Note that this is *not* a guarantee that all messages will be received and digested. Over a given run with a set of slaves *S* and a timestamp-ordered list of messages *M*, some slaves might only receive a prefix *P* of *M*. However, prefixes of the *same length* will produce *identical* digest values.
In practice, due to the work-stealing model described above, prefixes of the transmitted message list will always have one of *two possible lengths*:
* |*M*|
* |*M*| − |*S*|.*k*, where *k* is the number of messages in a block,
Therefore, at the end of a given run, each *final digest* can only be one of *two possible values*.
## Performance
### Effect of message block size
Varying the message block size can have a marked effect on overall message transmission rate.

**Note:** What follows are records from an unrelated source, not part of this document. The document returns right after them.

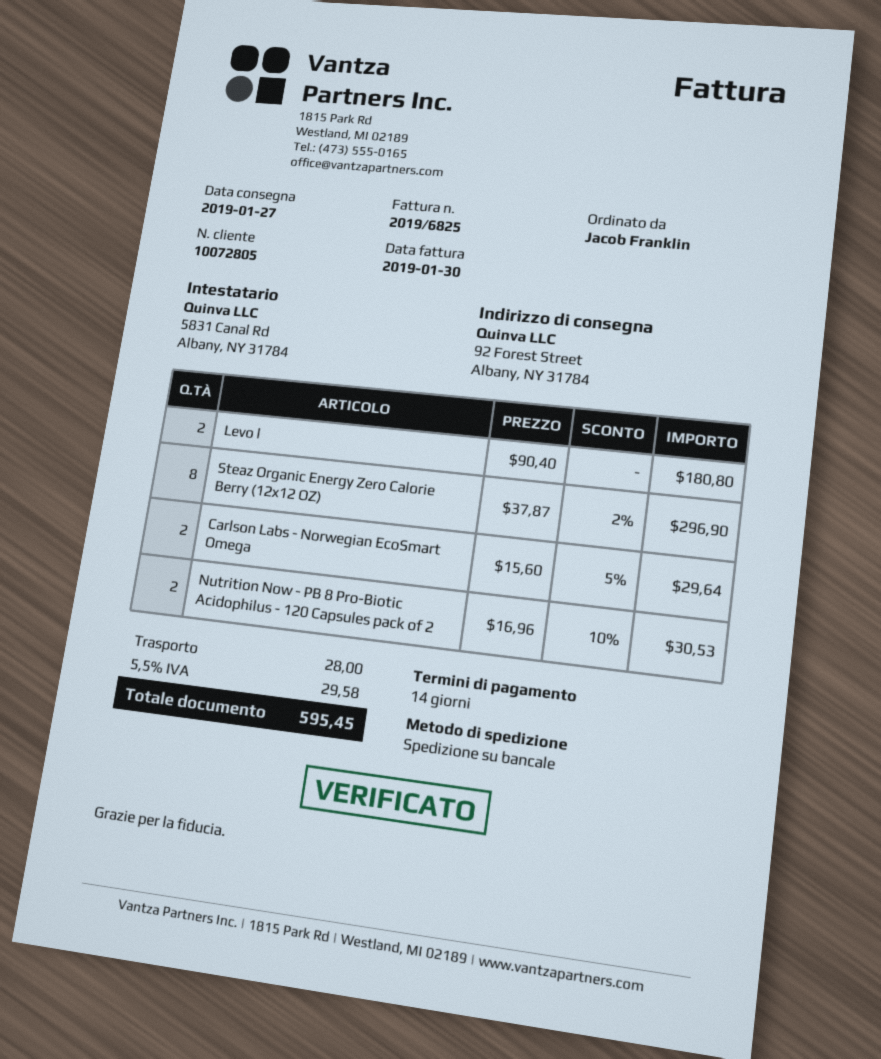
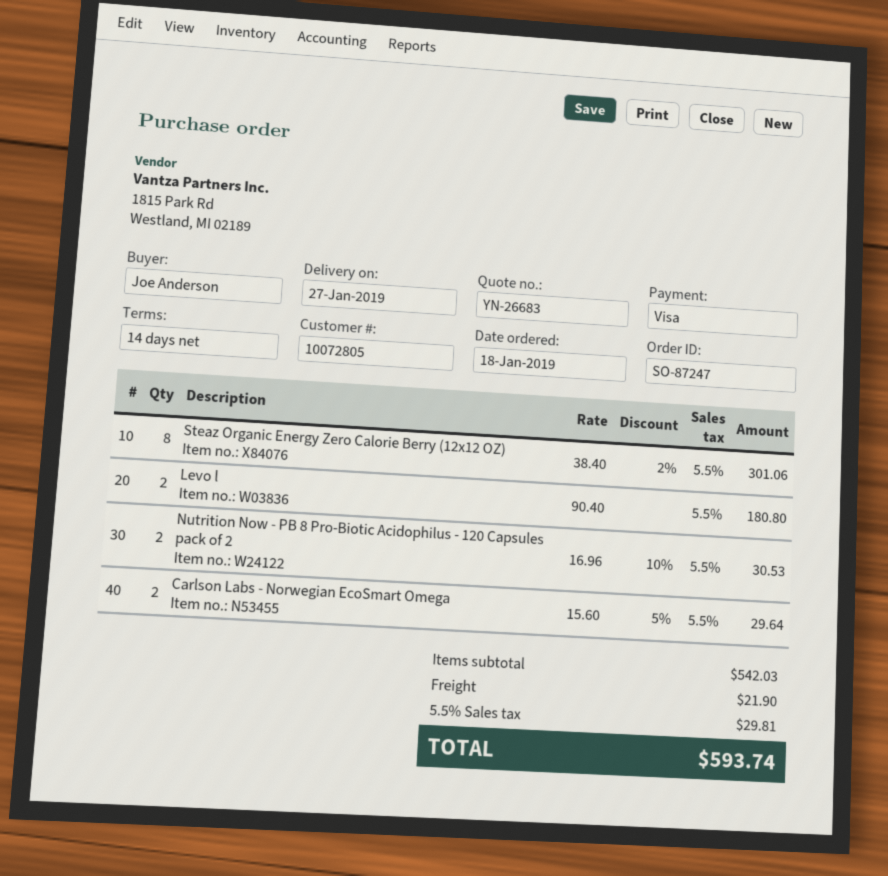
ordered by: Jacob Franklin -> Joe Anderson
Steaz Organic Energy Zero Calorie Berry (12x12 OZ): 8 x 37.87 - 2% = 296.90 -> 8 x 38.40 - 2% = 301.06
shipping: 28.00 -> 21.90
tax: 5.5% = 29.58 -> 5.5% = 29.81
total: 595.45 -> 593.74

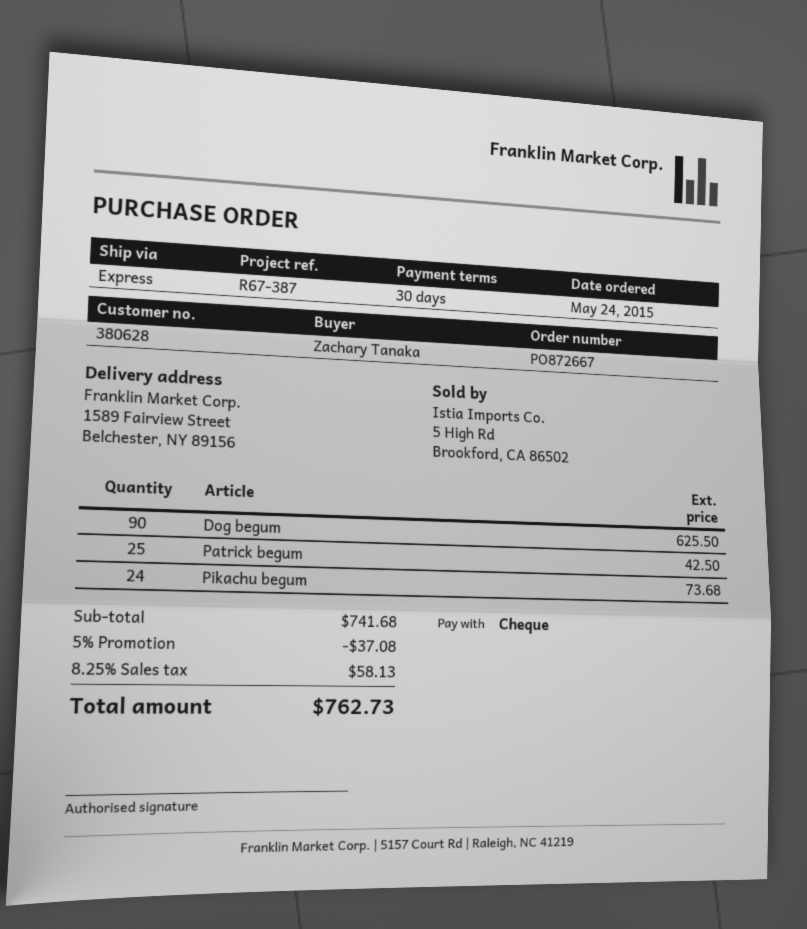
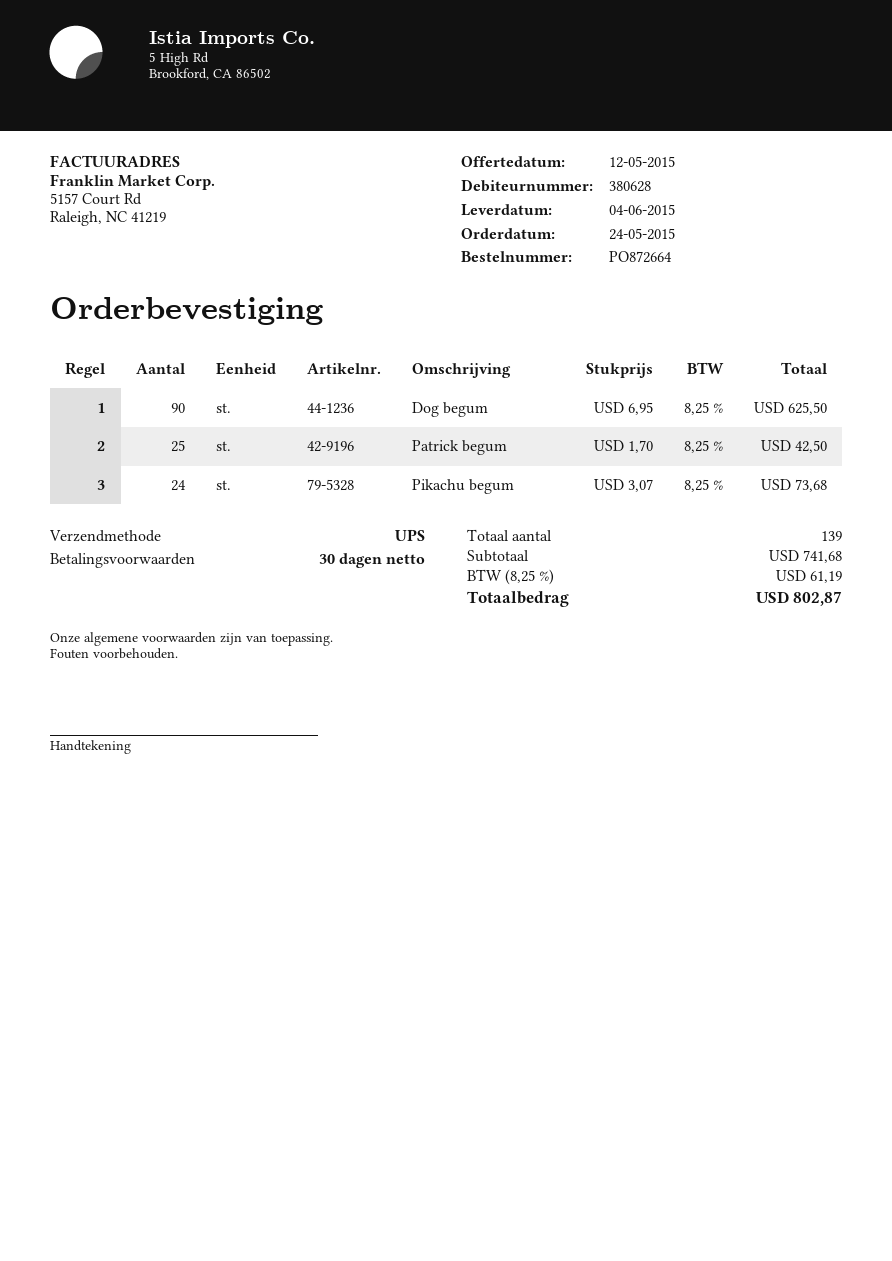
order number: PO872667 -> PO872664
shipping method: express -> UPS
discount: 5% = 37.08 -> none
tax: 8.25% = 58.13 -> 8.25% = 61.19
total: 762.73 -> 802.87

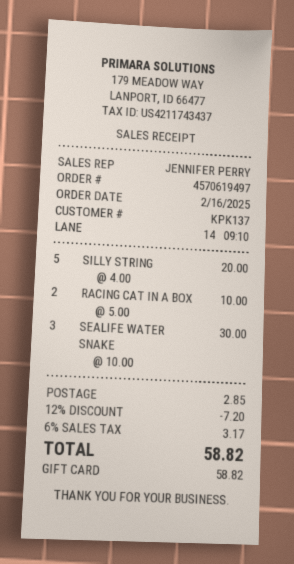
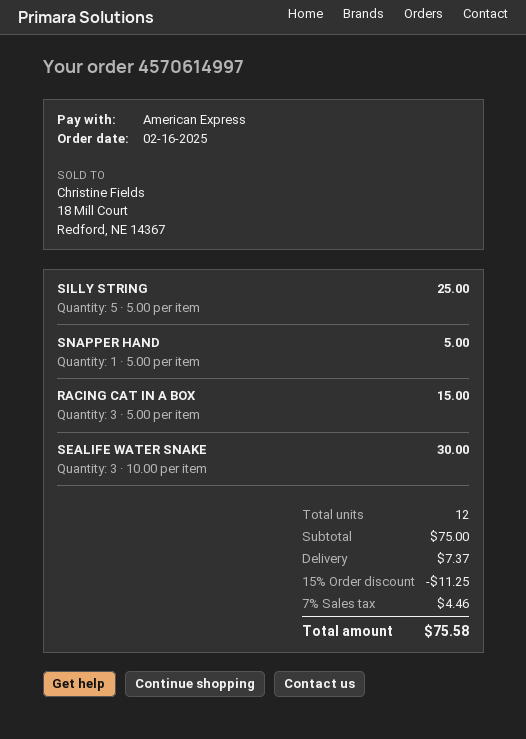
order number: 4570619497 -> 4570614997
payment method: gift card -> American Express
SILLY STRING: 5 x 4.00 = 20.00 -> 5 x 5.00 = 25.00
RACING CAT IN A BOX: 2 x 5.00 = 10.00 -> 3 x 5.00 = 15.00
SNAPPER HAND: none -> 1 x 5.00 = 5.00
discount: 12% = 7.20 -> 15% = 11.25
shipping: 2.85 -> 7.37
tax: 6% = 3.17 -> 7% = 4.46
total: 58.82 -> 75.58

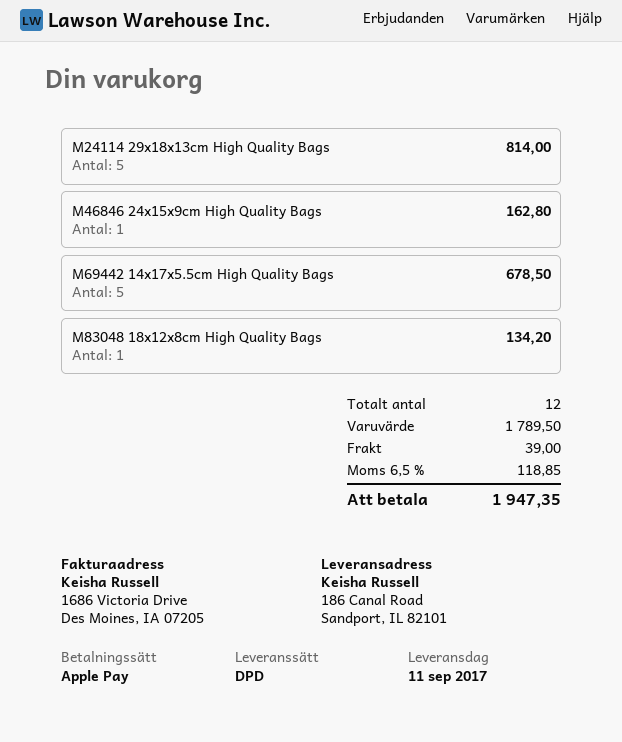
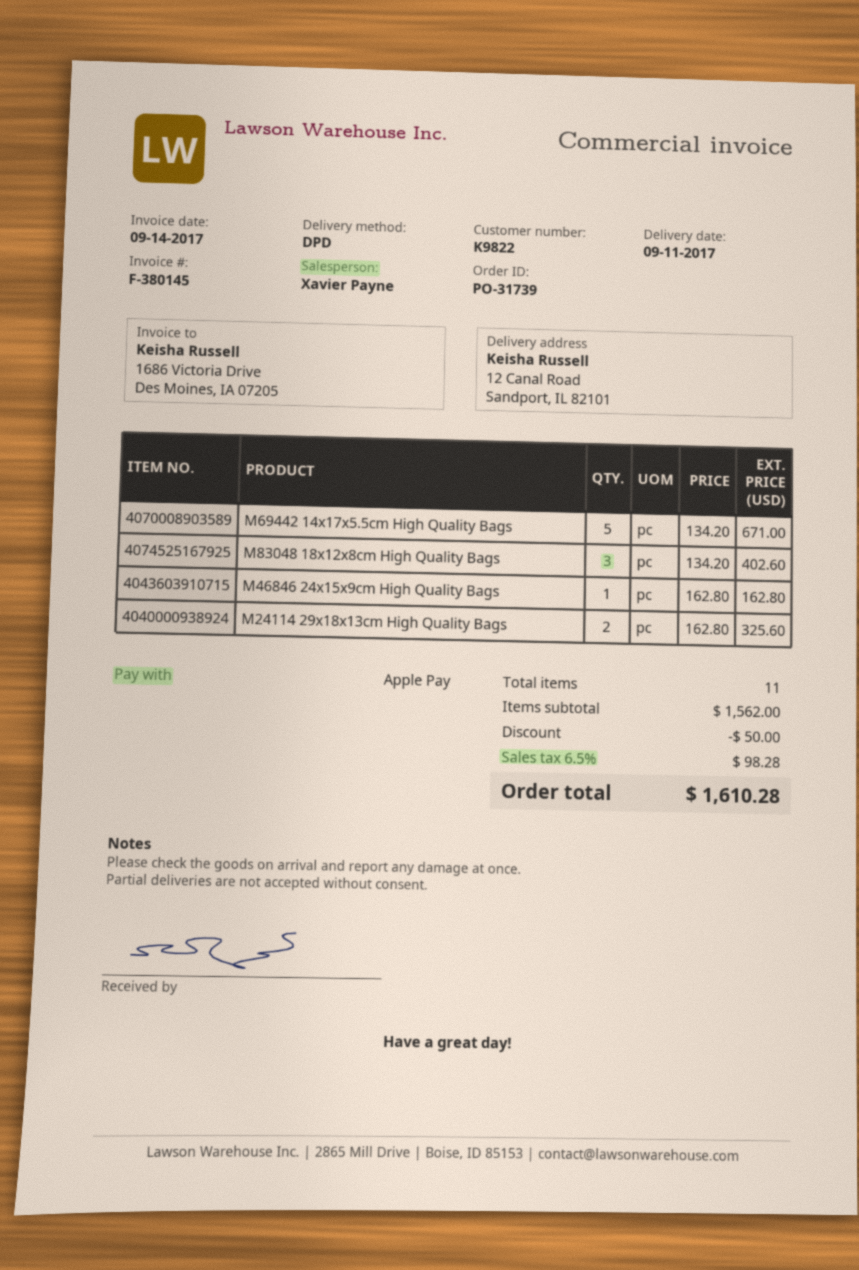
ship to: 186 Canal Road, Sandport, IL 82101 -> 12 Canal Road, Sandport, IL 82101
M24114 29x18x13cm High Quality Bags: 5 for 814.00 -> 2 for 325.60
M69442 14x17x5.5cm High Quality Bags: 5 for 678.50 -> 5 for 671.00
M83048 18x12x8cm High Quality Bags: 1 for 134.20 -> 3 for 402.60
total quantity: 12 -> 11
subtotal: 1789.50 -> 1562.00
discount: none -> 50.00
shipping: 39.00 -> none
tax: 6.5% = 118.85 -> 6.5% = 98.28
total: 1947.35 -> 1610.28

As the number of messages in a block increases, the overall message transmission rate tends to increase, eventually hitting an upper bound (the message transmission rate can never exceed the message generation rate):

The above graph was produced from data obtained with the following configuration:
#### Hardware
| Host | CPU | Cores | Frequency | Memory | Frequency |
|:----:|:-------------------:|:-----:|:---------:|:------:|-----------|
| 1 | Intel Core i7-3537U | 4 | 2.00 GHz | 4 GiB | 1600 MHz |
| 2 | AMD Athlon 750K | 4 | 1.40 GHz | 8 GiB | 1600 MHz |
#### Nodes
| Host | Master Node | Slave Nodes |
|:----:|:-------------:|:-----------:|
| 1 | X | 4 |
| 2 | | 4 |
#### Parameters
| Sending Period | Waiting Period |
|---------------:|---------------:|
| 60 s | 10 s |
## Limitations
### Clock accuracy
The current implementation assumes all hosts have clocks that are synchronized with one another.
### TCP timeouts
The current implementation, while able to survive short periods of network disruption (up to a few minutes), makes no attempt to survive disconnections due to TCP timeouts.
Future versions of this project might overcome this limitation by allowing slaves to [reconnect](https://hackage.haskell.org/package/distributed-process-0.6.6/docs/Control-Distributed-Process.html#v:reconnect) to one another. This entails adding code to deal with the possibility that messages may have been lost, and requesting retransmission of lost messages.